▸ **PROBLEM DETAILS**
Each line in the entries below that holds the word "orgulje" belongs in the answer.

▸ **SOURCE MATERIAL**
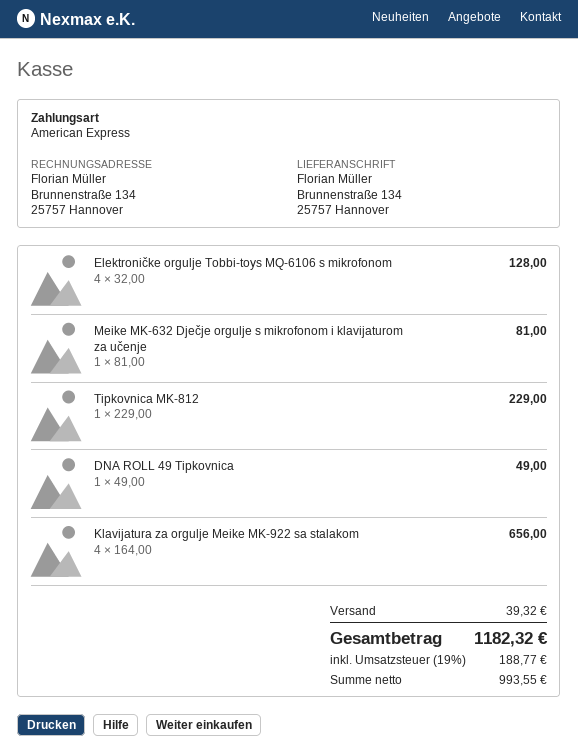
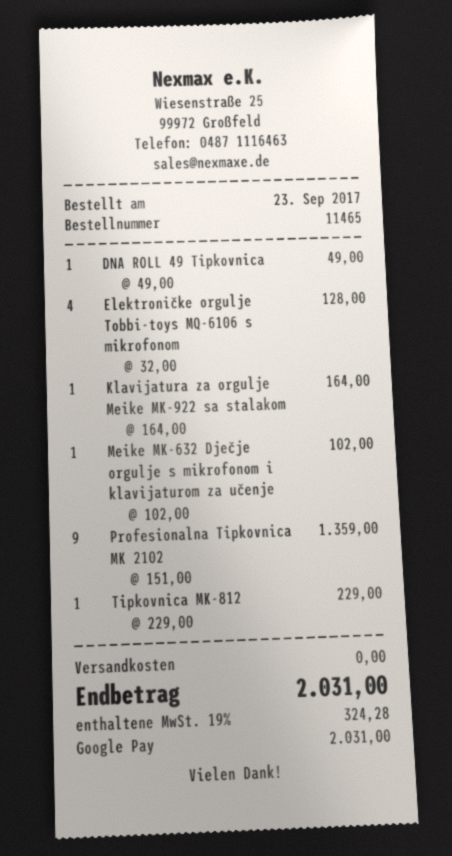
payment method: American Express -> Google Pay
Meike MK-632 Dječje orgulje s mikrofonom i klavijaturom za učenje: 1 x 81.00 = 81.00 -> 1 x 102.00 = 102.00
Klavijatura za orgulje Meike MK-922 sa stalakom: 4 x 164.00 = 656.00 -> 1 x 164.00 = 164.00
Profesionalna Tipkovnica MK 2102: none -> 9 x 151.00 = 1359.00
shipping: 39.32 -> 0.00
tax: 19% = 188.77 -> 19% = 324.28
total: 1182.32 -> 2031.00

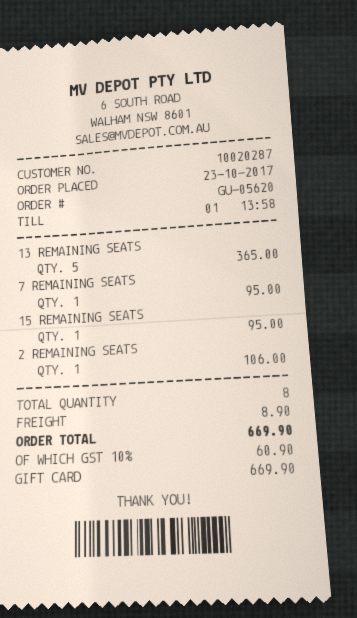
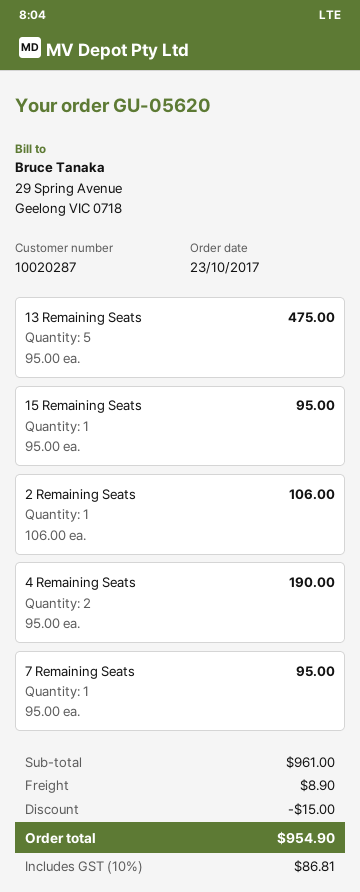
13 REMAINING SEATS: 5 for 365.00 -> 5 for 475.00
4 Remaining Seats: none -> 2 for 190.00
discount: none -> 15.00
tax: 10% = 60.90 -> 10% = 86.81
total: 669.90 -> 954.90

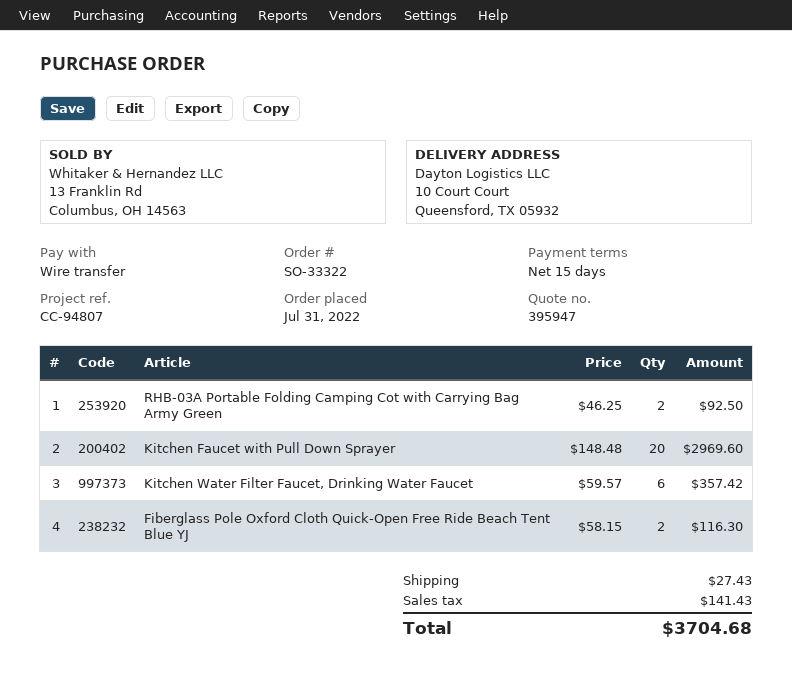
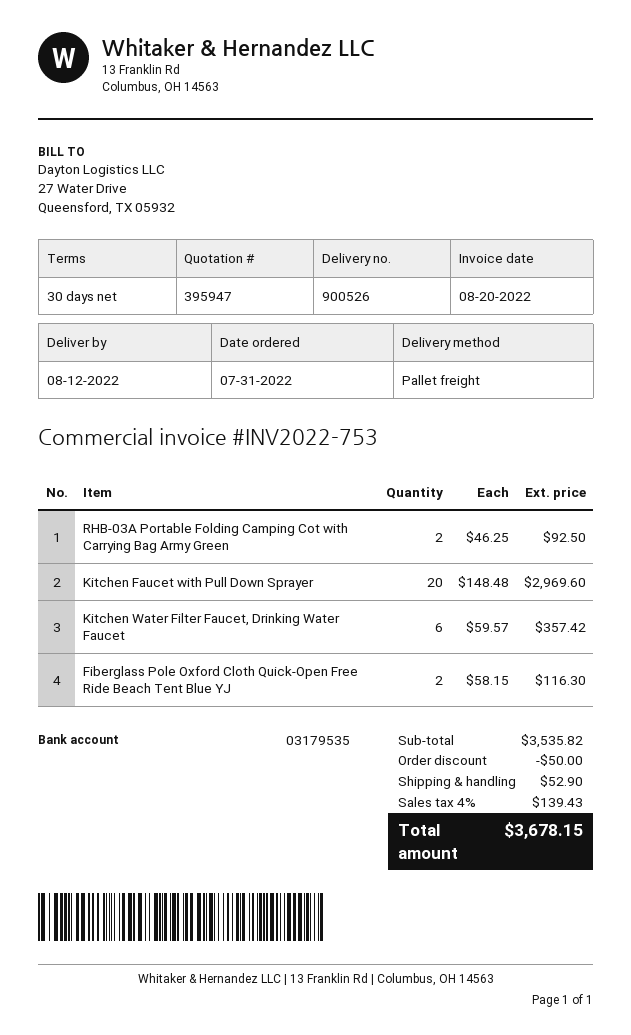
payment terms: 15 days -> 30 days
discount: none -> 50.00
shipping: 27.43 -> 52.90
tax: 141.43 -> 139.43
total: 3704.68 -> 3678.15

▸ **OUTPUT OF THE EXERCISE**
Meike MK-632 Dječje orgulje s mikrofonom i klavijaturom za učenje: 1 x 81.00 = 81.00 -> 1 x 102.00 = 102.00
Klavijatura za orgulje Meike MK-922 sa stalakom: 4 x 164.00 = 656.00 -> 1 x 164.00 = 164.00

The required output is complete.